For both baseline models, we did not perform feature engineering to create additional features, because manual feature engineering is data-dependant. Different rules require different types of features and creating manual features for every rule is impractical, and as costly as manually implementing algorithms for compliance checks (similarly to what policy investigators currently do).
We used the open-source LightGBM64 implementation of gradient boosting trees with the following default hyper-parameters: n_estimator = 20,000, max_depth = 6, num_leaves = 1000, learning_rate = 0.01, bagging_fraction = 0.8, min_data_in_leaf = 5. For gradient boosting models, we have rebalanced the data with different balancing ratios ranging from 0.1 to 1.0 but we did not observe an improvement over the reported results (Fig. 3a).

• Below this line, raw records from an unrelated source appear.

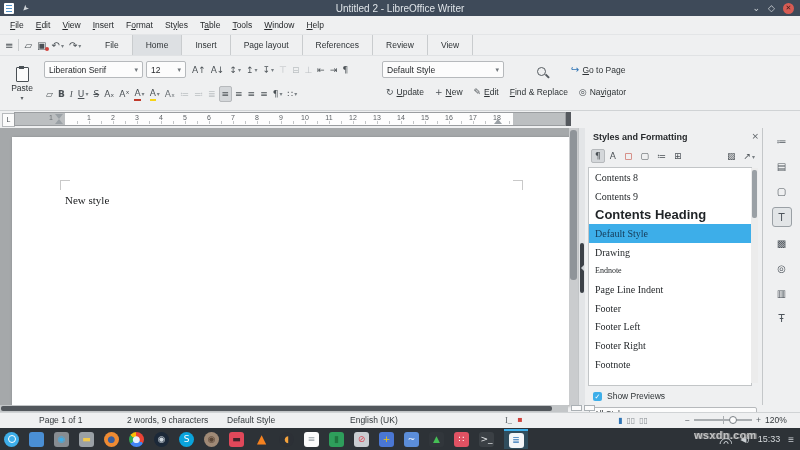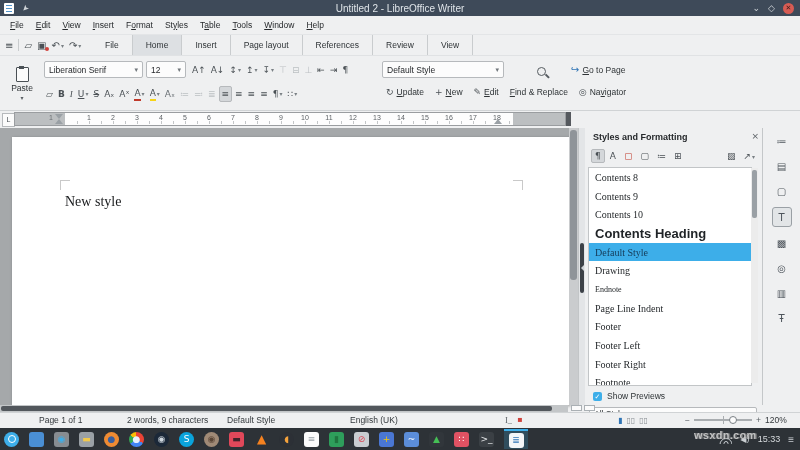--- a/index.html
+++ b/index.html
@@ -92,7 +92,7 @@
   .corner{position:absolute;width:9px;height:9px;}
   .corner.tl{left:48px;top:43px;border-left:1px solid #c9c9c9;border-top:1px solid #c9c9c9;}
   .corner.tr{left:501px;top:43px;border-right:1px solid #c9c9c9;border-top:1px solid #c9c9c9;}
-  .doctext{position:absolute;left:53px;top:57px;font-family:"Liberation Serif",serif;font-size:14px;color:#181a1c;}
+  .doctext{position:absolute;left:53px;top:57px;font-family:"Liberation Serif",serif;font-size:11px;color:#181a1c;}
   .vscroll{position:absolute;left:569px;top:0;width:9px;height:277px;background:#caccce;}
   .vthumb{position:absolute;left:1px;top:2px;width:7px;height:150px;background:#8f9499;border-radius:3px;}
   .splitter{position:absolute;left:578px;top:0;width:7px;height:277px;background:#e3e5e7;border-left:1px solid #c2c5c7;box-sizing:border-box;}

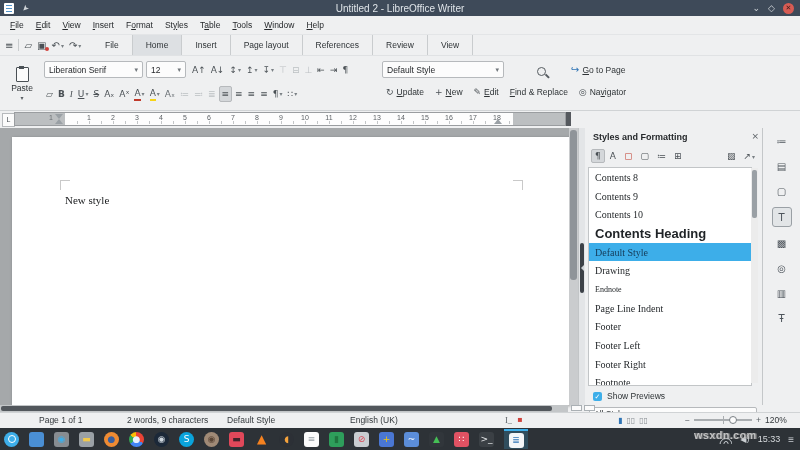--- a/index.html
+++ b/index.html
@@ -547,7 +547,6 @@
 
           <div class="style-item serif">Contents 9</div>
 
-          <div class="style-item serif">Contents 10</div>
 
           <div class="style-item heading">Contents Heading</div>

The deep neural network baseline uses a Recurrent Neural Network (RNN) architecture44,45,46 to learn dependencies between elements in a sequence. The sequence used to classify a claim consists of all the preceding claims and related features in chronological order, in addition to the claim being classified. Each claim in the sequence also contains the time-delta from the previous claims. All categorical features are processed with an embedding layer, having a size equal to the square root of the feature cardinality; all numerical features are processed by a normalization layer that estimates the variance and the average during the training phase. The RNN implementation relies on a Gated Recurrent Unit46 with 3 hidden layers, trained with a learning rate of 10e-3 using negative log likelihood loss. We use a binary softmax layer as a final claims classification layer. We trained the network for up to 50 epochs (similarly to previous work21), but we did not see improvements.
User study
We organized the user study in two sessions: the first with the External Group (participants had no prior knowledge of Clais), and the second with the Internal Group (participants were also involved in the design and prototyping of Clais and in the development of the ground truth). Each session was organized as a video-conference: each participant used her/his own computer and answered the questionnaires independently. We started each session describing the purpose of the user study, the structure of PUEU and USE questionnaires, and their scope in the context of our user study. The session with the External Group included a one-hour introductory tutorial about Clais. We delivered the questionnaires on spreadsheets; we went through the questions one by one, providing clarifications if necessary, and waited for each participant to answer a question (including writing comments) before moving to the next. We collected the spreadsheets with the answers and removed any reference to the participants’ identity (except for job role and group) before processing the results.